What the task requires: Your answer should hold each line of the material that contains the word "none".

▼▼▼

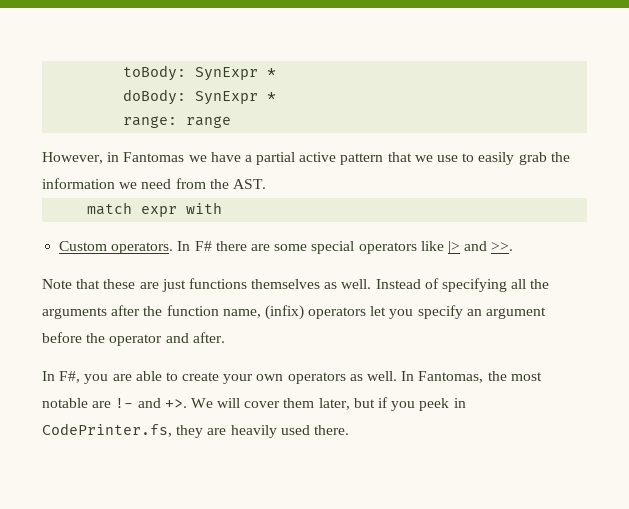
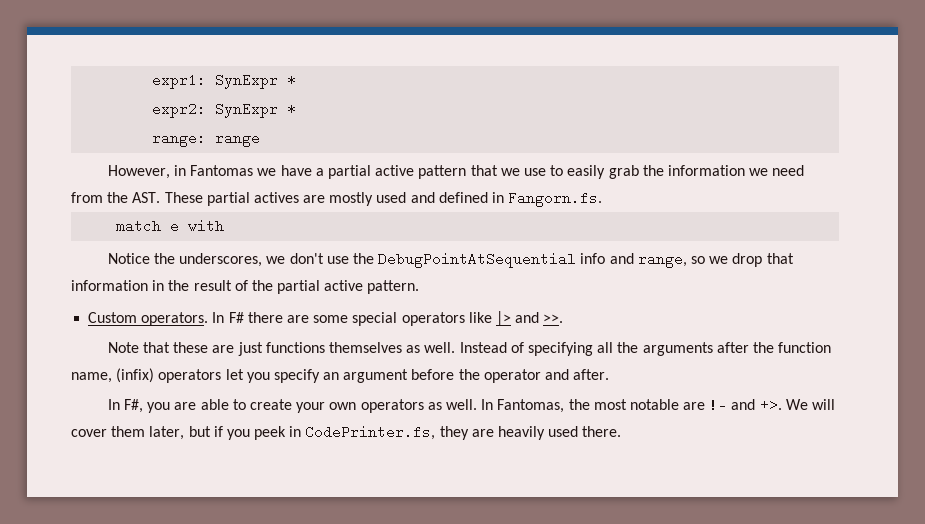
[123,65,277,81] [123,89,187,105] toBody: SynExpr * // doBody: -> [152,73,297,89] [152,102,207,118] expr1: SynExpr * // expr2:
(266, 184) none -> [164,191,603,207] These partial actives are mostly used and defined in Fangorn.fs.
[141,206,178,217] expr -> [170,219,180,233] e
(223, 208) none -> [107,252,794,268] [71,280,420,294] // Notice the underscores, we don't use the DebugPointAtSequential info and range, so we drop that information in the result of the partial active pattern.

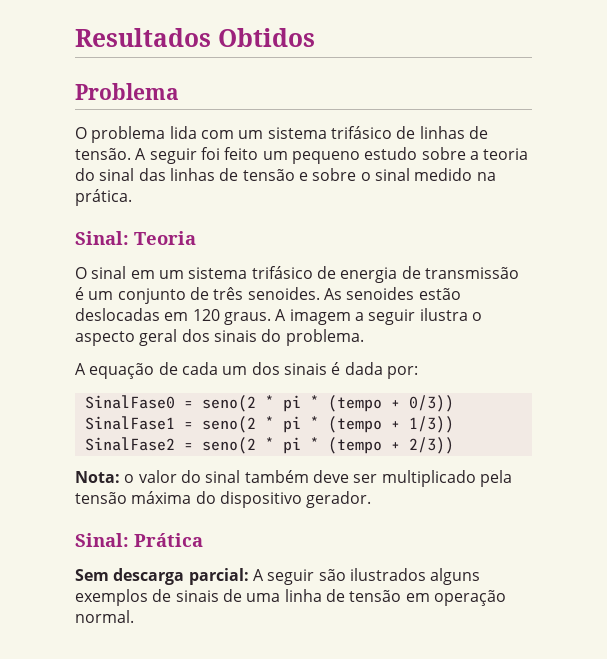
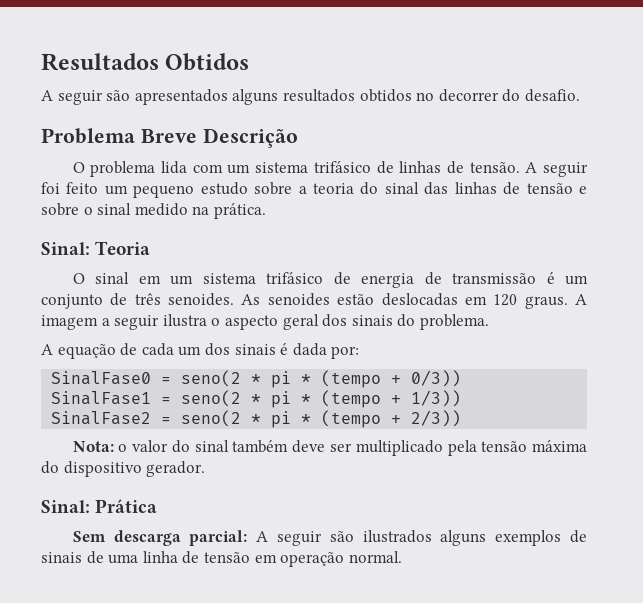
(315, 37) none -> [41,89,580,105] // A seguir são apresentados alguns resultados obtidos no decorrer do desafio.
(179, 91) none -> [140,128,298,148] Breve Descrição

▲▲▲

Worked solution:
(266, 184) none -> [164,191,603,207] These partial actives are mostly used and defined in Fangorn.fs.
(223, 208) none -> [107,252,794,268] [71,280,420,294] // Notice the underscores, we don't use the DebugPointAtSequential info and range, so we drop that information in the result of the partial active pattern.
(315, 37) none -> [41,89,580,105] // A seguir são apresentados alguns resultados obtidos no decorrer do desafio.
(179, 91) none -> [140,128,298,148] Breve Descrição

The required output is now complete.